Good to Great

Book Notes

People and companies don’t become great because it’s easy to settle for being good but Good to Great DOES happen.

  1. Great companies have Level 5 Leaders
  • “I never stopped trying to become qualified for the job” - Kimberley Clark CEO - Darwin Smith
  • Level 5 leaders - the signature of this level is humility and will.
  • Level 5 Leadership plays a huge role in the leap from good to great.
  • Companies do well after level 5 leaders leave because they build a sustainable legacy. Level 4 leaders choose bad successors or set them up for failure.

  1. Great companies get the right people (and rid of the wrong people) first, then decide the direction.
  • not the opposite, figure out where to go then hire the right people.
  • No evidence of a relationship between high compensation and results.
  • The right people will do the right things because of who they are, not what they are paid.
  • Character attributes like intelligence, work ethic & values are more vital than skills.
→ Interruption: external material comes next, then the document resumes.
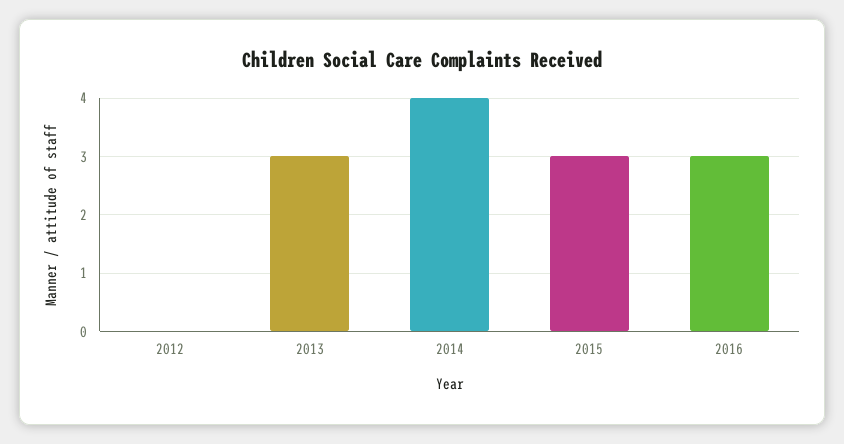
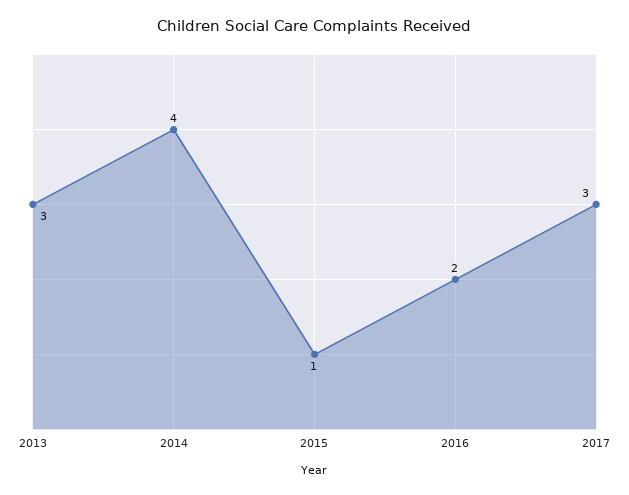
2012: 0 -> none
2015: 3 -> 1
2016: 3 -> 2
2017: none -> 3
Skills can be taught.

  1. Great Companies confront the brutal facts
  • Disciplined people with disciplined thought.
  • Have a vision but consistently update it with the reality around you.
  • If you confront the truth of your situation the right decisions are often self evident.
  • Every great company endured some adversity - the stockdale paradox
    • Optimism is dangerous if it blinds you to the brutal facts.
  • Create a Culture by:
    • Lead with questions,
    • engage in debate not manipulation,
    • conduct autopsy’s without blame,
    • build red flag mechanisms that turn information into information that can’t be ignored.
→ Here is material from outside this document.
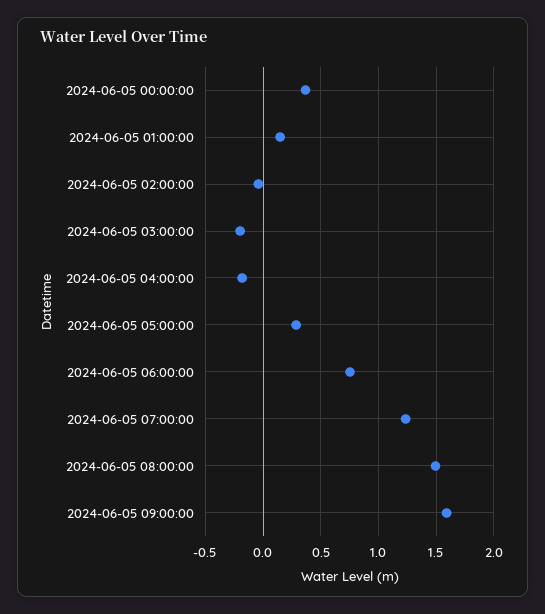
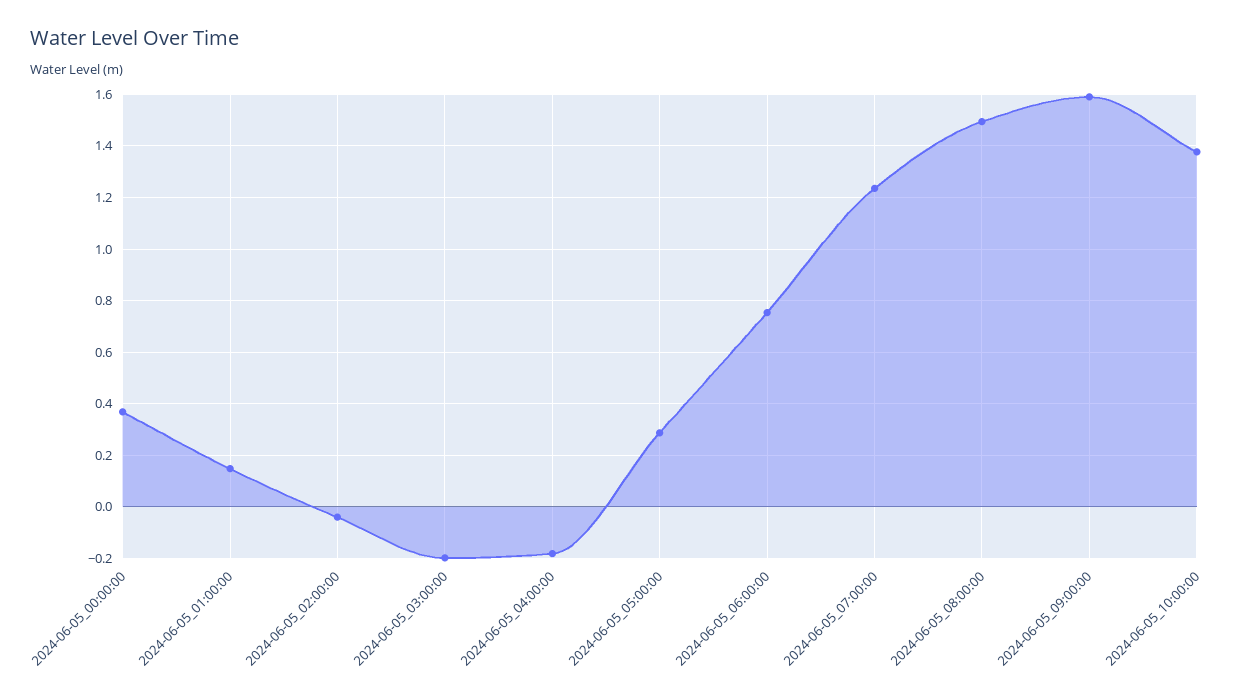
2024-06-05_10:00:00: none -> 1.375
  1. Great companies first develop and then focus on a simple concept
  • Take a complex world and simplify it into a unifying concept. (Hedgehog concept)
    • they Base the concept on understanding the 3 circles
      • What you can be the best in the world at
      • What drives your economic engine
      • What you are deeply passionate about
  • Good companies were foxes, scattered, diffused and inefficient.
  • Every great company understood the single denominator relevant to them such as profit per customer, profit per classic brand etc

  1. Great companies create a culture of discipline
  • Freedom and responsibility within a framework.
  • Fill the culture with self disciplined people who will go to extreme lengths to fulfil their responsibility.
  • Culture of Discipline is not equivalent to being ruled by a tyrannical disciplinarian.
  • Adhere tightly to the hedgehog concept.

  1. Great companies used technology to accelerate breakthroughs in their hedgehog concept.
  • The hedgehog concept drives use of technology, not the other way around.
  • they used their concept of the world and looked for new technology to make that model more efficient.
  • Technology was used as an accelerator, not to begin of the transition.
  • Disciplined people using disciplined thought to apply technology
  • Technology wasn’t as important as other factors like people

  1. Great companies used the flywheel
  • Companies transformed by slowly building up the momentum of a flywheel by strong, focused and consistent effort in one direction. No one big effort or moment was crucial.
  • The pattern is generally build up (slow or fast), then a breakthrough.
  • Acquisitions were used as an accelerant, not to create a transition. You can buy growth but not greatness.
  • The opposite is the Doom Loop and is characterised by changes in priorities, new programmes & initiatives.